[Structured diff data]

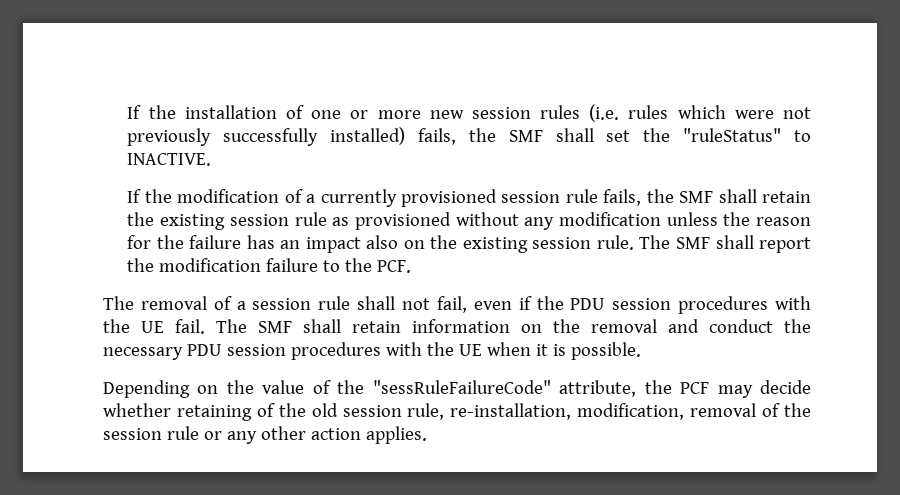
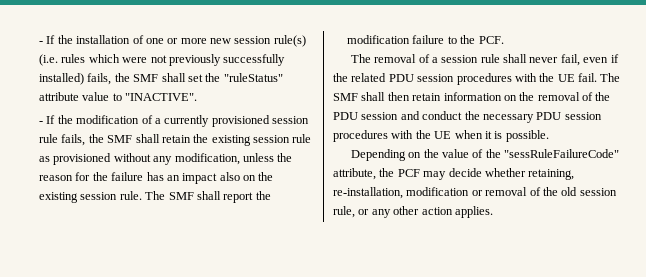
- If the installation of one or more new session rules (i.e. rules which were not previously successfully installed) fails, the SMF shall set the "ruleStatus" to INACTIVE.
- If the modification of a currently provisioned session rule fails, the SMF shall retain the existing session rule as provisioned without any modification unless the reason for the failure has an impact also on the existing session rule.
+ - If the installation of one or more new session rule(s) (i.e. rules which were not previously successfully installed) fails, the SMF shall set the "ruleStatus" attribute value to "INACTIVE".
+ - If the modification of a currently provisioned session rule fails, the SMF shall retain the existing session rule as provisioned without any modification, unless the reason for the failure has an impact also on the existing session rule.
- The removal of a session rule shall not fail, even if the PDU session procedures with the UE fail.
+ The removal of a session rule shall never fail, even if the related PDU session procedures with the UE fail.
- The SMF shall retain information on the removal and conduct the necessary PDU session procedures with the UE when it is possible.
+ The SMF shall then retain information on the removal of the PDU session and conduct the necessary PDU session procedures with the UE when it is possible.
- Depending on the value of the "sessRuleFailureCode" attribute, the PCF may decide whether retaining of the old session rule, re-installation, modification, removal of the session rule or any other action applies.
+ Depending on the value of the "sessRuleFailureCode" attribute, the PCF may decide whether retaining, re-installation, modification or removal of the old session rule, or any other action applies.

WORK INSTRUCTIONS
Which lines in the records above include the word "ruleStatus"? Copy them out.

EXERCISE RESULT
- If the installation of one or more new session rules (i.e. rules which were not previously successfully installed) fails, the SMF shall set the "ruleStatus" to INACTIVE.
+ - If the installation of one or more new session rule(s) (i.e. rules which were not previously successfully installed) fails, the SMF shall set the "ruleStatus" attribute value to "INACTIVE".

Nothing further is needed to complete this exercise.